Access to REALYSA data and data from the SNDS will be effective for PELyon for a maximum of 3 years from the date of their availability. No copies of the data will be kept beyond this period.
This study is led by Prof. Hervé Ghesquières, a doctor at the Lyon Sud Hospital. He will have access to data on all patients participating in the REALYSA study. The statistical analyses on the matched data will be carried out by two biostatisticians from PELyon, a LYSARC partner and specialist in real-life studies, based mainly on SNDS data. These people are authorised to work on the data from these national databases.
The processing of personal health data implemented in this study is necessary for the performance of a mission of public interest entrusted to LYSARC in its capacity as data controller, the legal basis for the processing pursuant to Article 6-1-e) of the GDPR, as well as for scientific research purposes as defined in Article 9-2-j) of the GDPR.
Attention patients participating in REALYSA and patients whose SNDS data could be used for the study
What does this project means for you?
This study concerns all patients included in REALYSA, as well as all patients selected in the SNDS (patients with lymphomas and patients without lymphoma constituting the control group) over the period 2013-2028.
If you agree to have your data used for this study, this has no direct implications for you.

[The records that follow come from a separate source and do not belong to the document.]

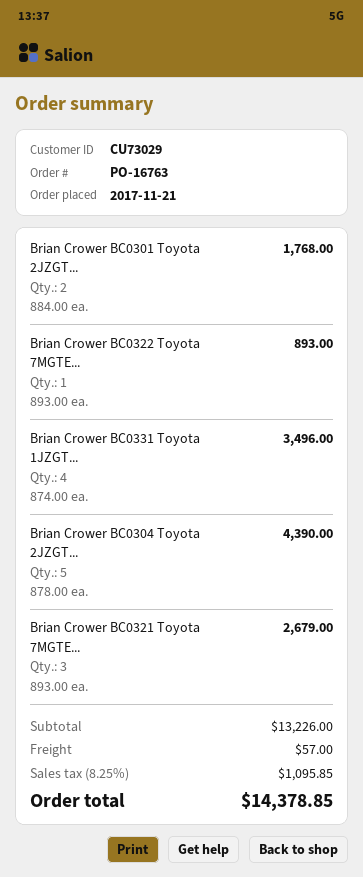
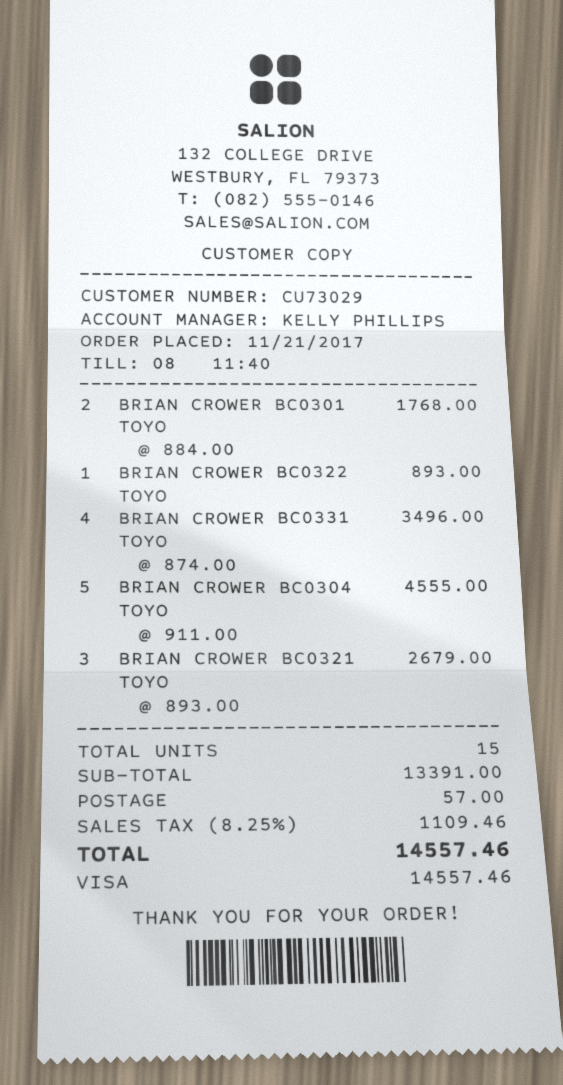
Brian Crower BC0304 Toyota 2JZGT...: 5 x 878.00 = 4390.00 -> 5 x 911.00 = 4555.00
subtotal: 13226.00 -> 13391.00
tax: 8.25% = 1095.85 -> 8.25% = 1109.46
total: 14378.85 -> 14557.46

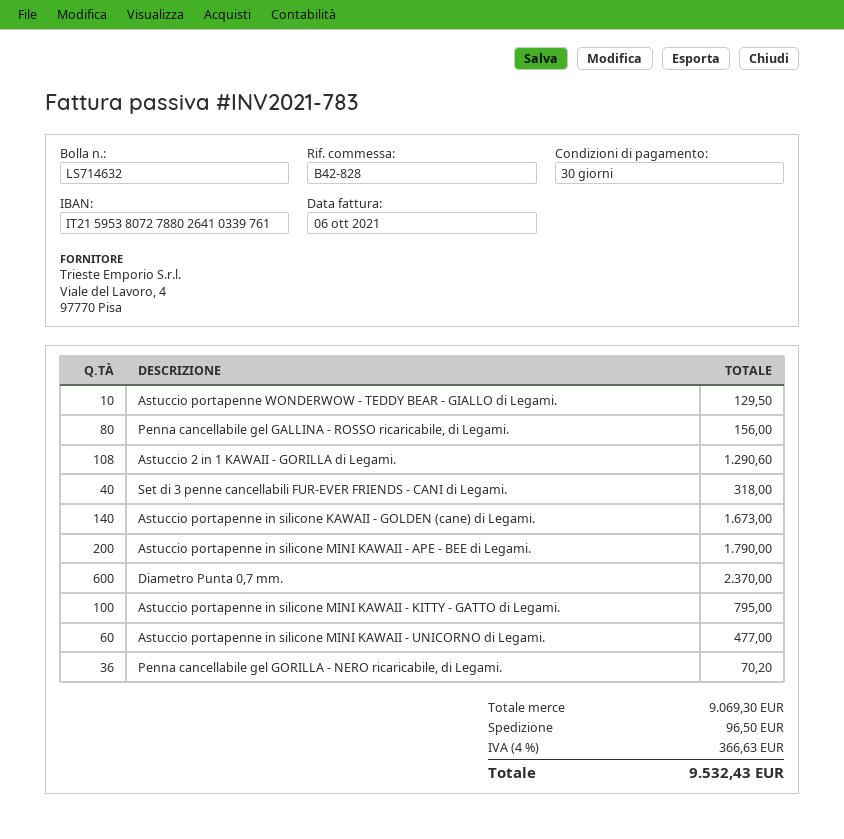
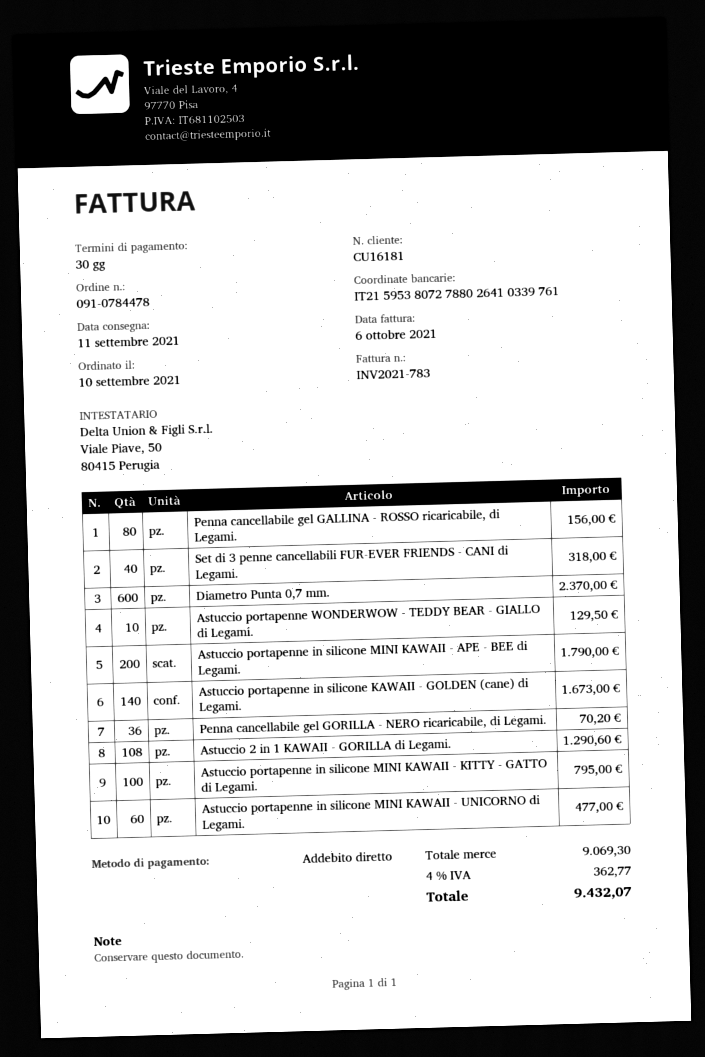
shipping: 96.50 -> none
tax: 4% = 366.63 -> 4% = 362.77
total: 9532.43 -> 9432.07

In particular, you will not have to answer any additional questionnaires, and no additional deduction will be necessary in relation to what is already planned as part of your participation in REALYSA. If you do not participate in REALYSA, the use of your data from the SNDS will also have no direct implications for you.
What should you do about this study?
- –>You are not opposed to the use of your data in the context of this study:
- In this case, no action is required on your end.

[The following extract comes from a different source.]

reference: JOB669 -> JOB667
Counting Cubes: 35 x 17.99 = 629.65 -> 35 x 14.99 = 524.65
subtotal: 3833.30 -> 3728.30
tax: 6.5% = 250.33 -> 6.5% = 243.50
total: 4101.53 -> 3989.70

- –>You would like to object to the use of your data in the context of this study. Two situations are then possible:
Case 1: You participate in the REALYSA study
In this case, you must inform the doctor who suggested that you participate in the REALYSA study. You can also notify your decision by writing an email to the following address: dpo@lysarc.org.
You will find detailed information on your rights to object to the use of your data on page 12 of the information notice that was given to you when you agreed to participate in REALYSA.
Case 2: You do not participate in the REALYSA study
In this case, you have the right to access all the data collected about you and, if necessary, to request rectification if your data is found to be inaccurate, to complete it if it is incomplete, or to limit it if the collection of certain data is not justified.
You also have the right to object to the transmission and use of data covered by professional secrecy. Exercising this right to object will result in the termination of your participation in the study.
These rights can be exercised at any time by contacting LYSARC’s Data Protection Officer:
- by email to dpo@lysarc.org or
- by mail to the attention of the Data Protection Officer, LYSARC – Centre Hospitalier Lyon-Sud – Bâtiment 2D, 69495 PIERRE-BÉNITE Cedex
If you believe, after contacting the LYSARC DPO, that your rights over your data are not respected, you can submit a complaint to the CNIL:
https ://www.cnil.fr/fr/webform/adresser-une-plainte
If you need to withdraw from the study and wish to exercise your right to erasure of your data, the Data Controller may, pursuant to Articles 17.3.c and 17.3.d. of the GDPR, not grant this request if it is likely to make impossible or seriously compromise the achievement of the objectives of the study. Thus, your data collected prior to the withdrawal of your consent may not be erased and may continue to be processed under the conditions provided for by the research. After you withdraw from the study, no new data will be collected.